- **Task to complete**
Starting from the line with "balance: 350.68 -> 292.05", please copy exactly every line to the end of the listing, but not the pictures.

[[ Extracted material, beginning ]]

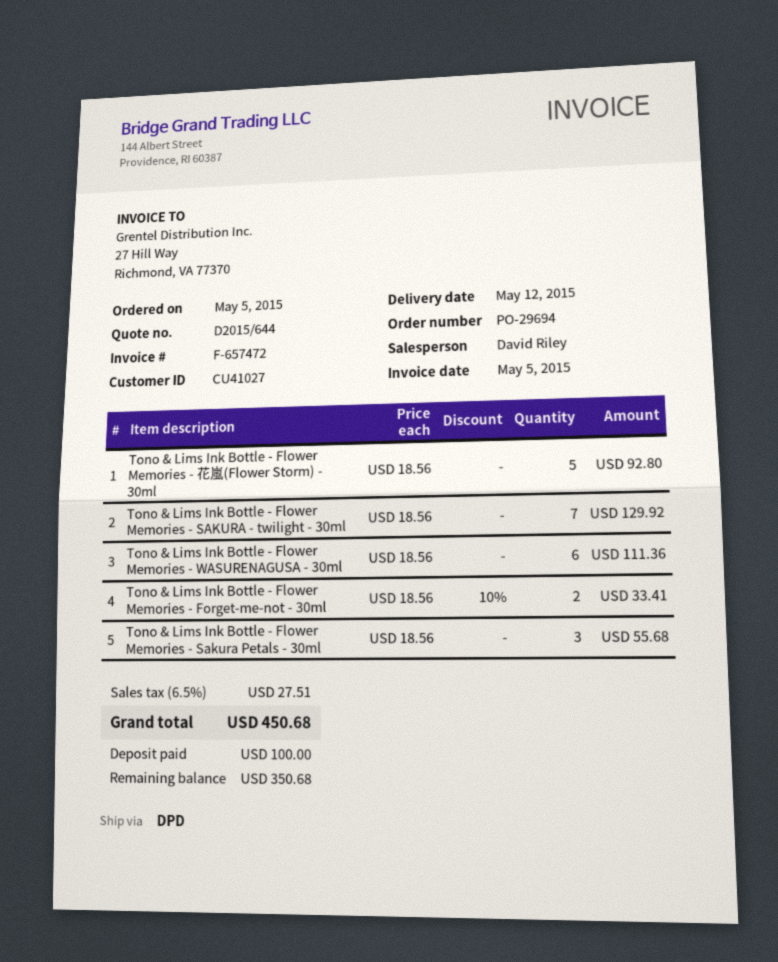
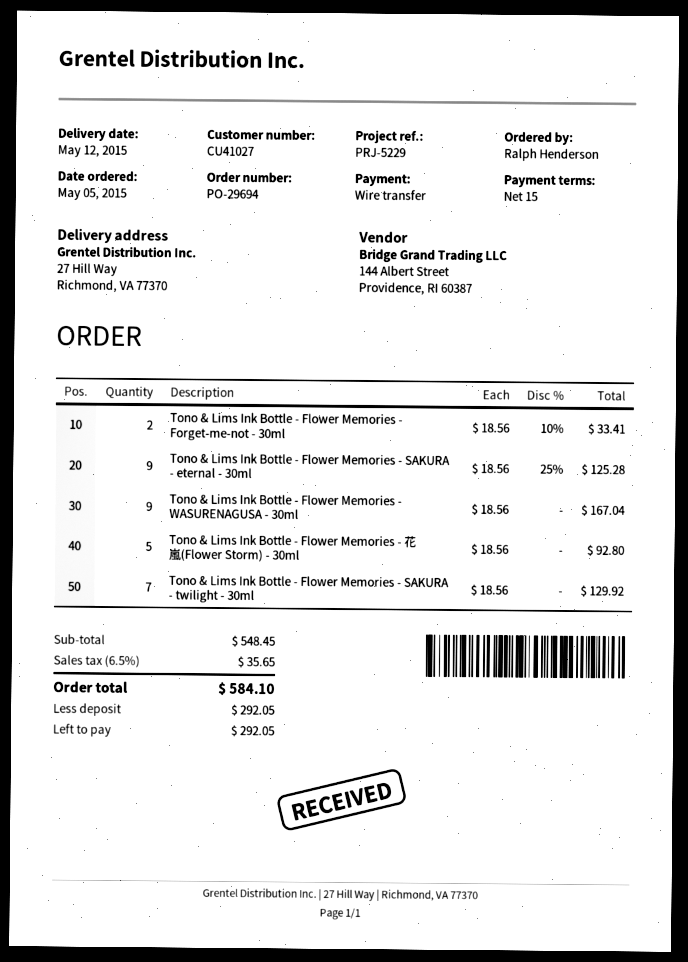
Tono & Lims Ink Bottle - Flower Memories - WASURENAGUSA - 30ml: 6 x 18.56 = 111.36 -> 9 x 18.56 = 167.04
Tono & Lims Ink Bottle - Flower Memories - Sakura Petals - 30ml: 3 x 18.56 = 55.68 -> none
Tono & Lims Ink Bottle - Flower Memories - SAKURA - eternal - 30ml: none -> 9 x 18.56 - 25% = 125.28
tax: 6.5% = 27.51 -> 6.5% = 35.65
total: 450.68 -> 584.10
deposit: 100.00 -> 292.05
balance: 350.68 -> 292.05

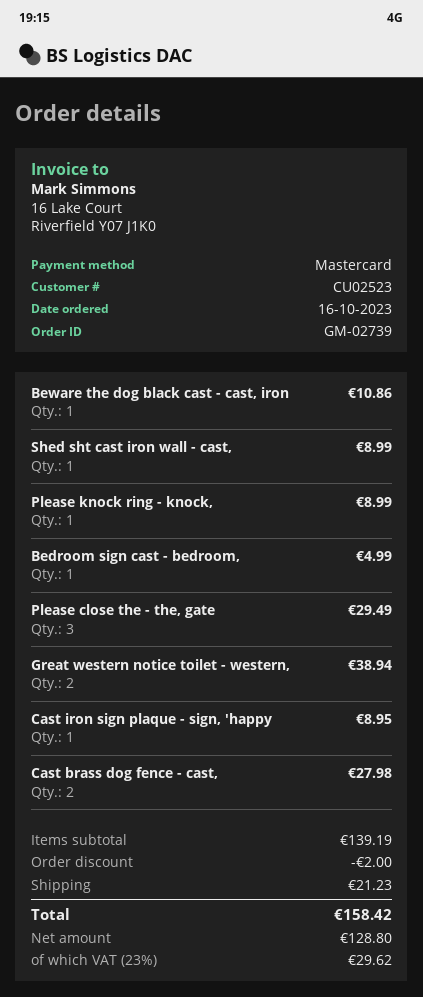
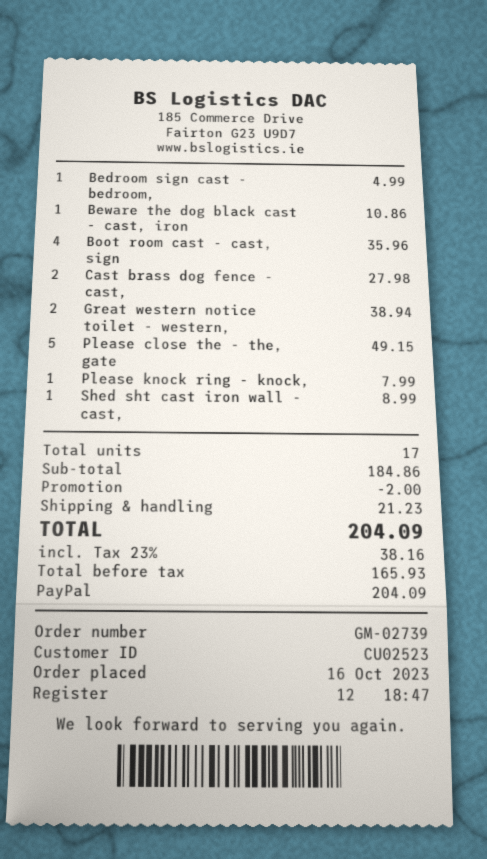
payment method: Mastercard -> PayPal
Please knock ring - knock,: 1 for 8.99 -> 1 for 7.99
Please close the - the, gate: 3 for 29.49 -> 5 for 49.15
Cast iron sign plaque - sign, 'happy: 1 for 8.95 -> none
Boot room cast - cast, sign: none -> 4 for 35.96
subtotal: 139.19 -> 184.86
net: 128.80 -> 165.93
tax: 23% = 29.62 -> 23% = 38.16
total: 158.42 -> 204.09

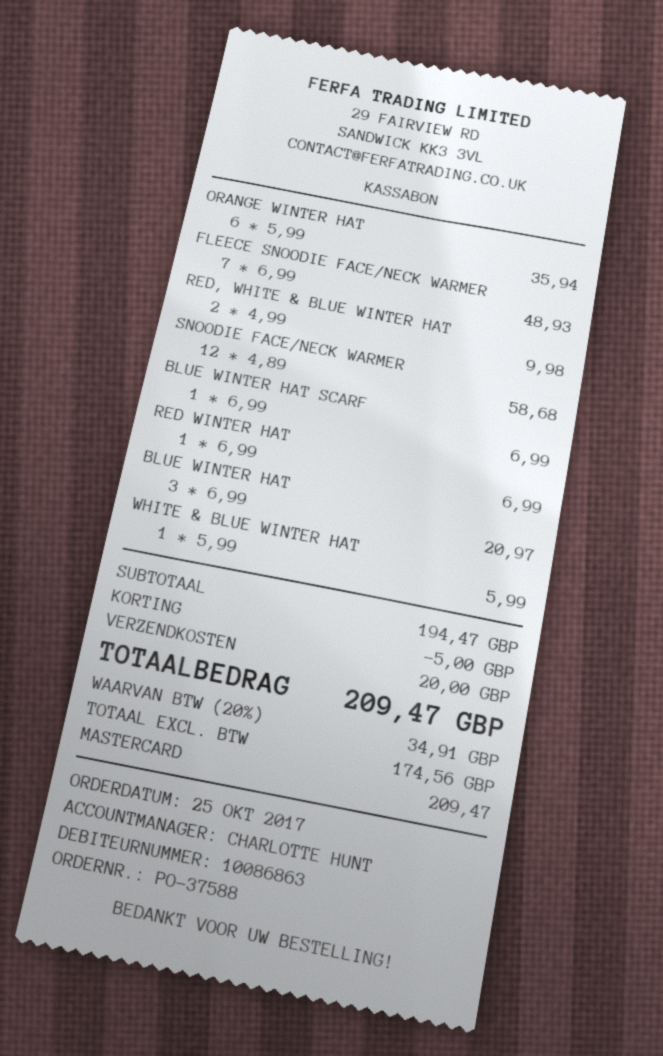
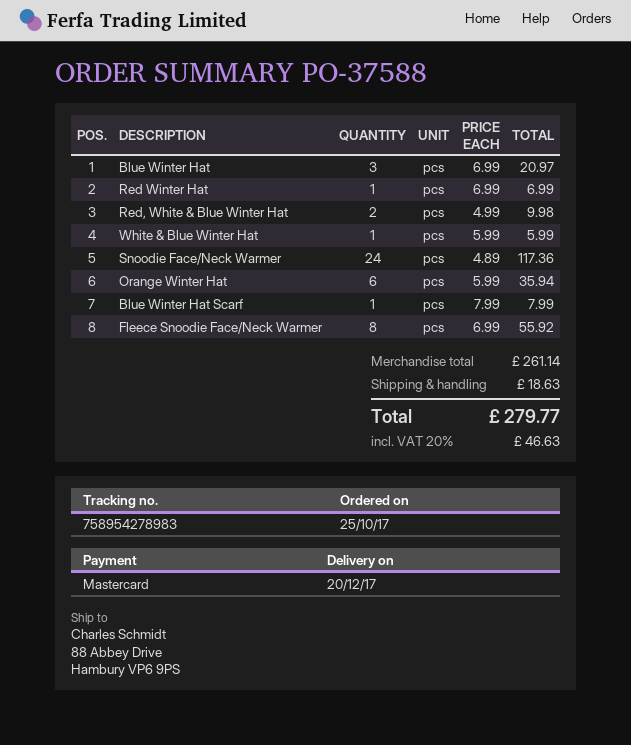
FLEECE SNOODIE FACE/NECK WARMER: 7 x 6.99 = 48.93 -> 8 x 6.99 = 55.92
SNOODIE FACE/NECK WARMER: 12 x 4.89 = 58.68 -> 24 x 4.89 = 117.36
BLUE WINTER HAT SCARF: 1 x 6.99 = 6.99 -> 1 x 7.99 = 7.99
subtotal: 194.47 -> 261.14
discount: 5.00 -> none
shipping: 20.00 -> 18.63
tax: 20% = 34.91 -> 20% = 46.63
total: 209.47 -> 279.77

[[ Extracted material, end ]]

- **Completed task**
balance: 350.68 -> 292.05

payment method: Mastercard -> PayPal
Please knock ring - knock,: 1 for 8.99 -> 1 for 7.99
Please close the - the, gate: 3 for 29.49 -> 5 for 49.15
Cast iron sign plaque - sign, 'happy: 1 for 8.95 -> none
Boot room cast - cast, sign: none -> 4 for 35.96
subtotal: 139.19 -> 184.86
net: 128.80 -> 165.93
tax: 23% = 29.62 -> 23% = 38.16
total: 158.42 -> 204.09

FLEECE SNOODIE FACE/NECK WARMER: 7 x 6.99 = 48.93 -> 8 x 6.99 = 55.92
SNOODIE FACE/NECK WARMER: 12 x 4.89 = 58.68 -> 24 x 4.89 = 117.36
BLUE WINTER HAT SCARF: 1 x 6.99 = 6.99 -> 1 x 7.99 = 7.99
subtotal: 194.47 -> 261.14
discount: 5.00 -> none
shipping: 20.00 -> 18.63
tax: 20% = 34.91 -> 20% = 46.63
total: 209.47 -> 279.77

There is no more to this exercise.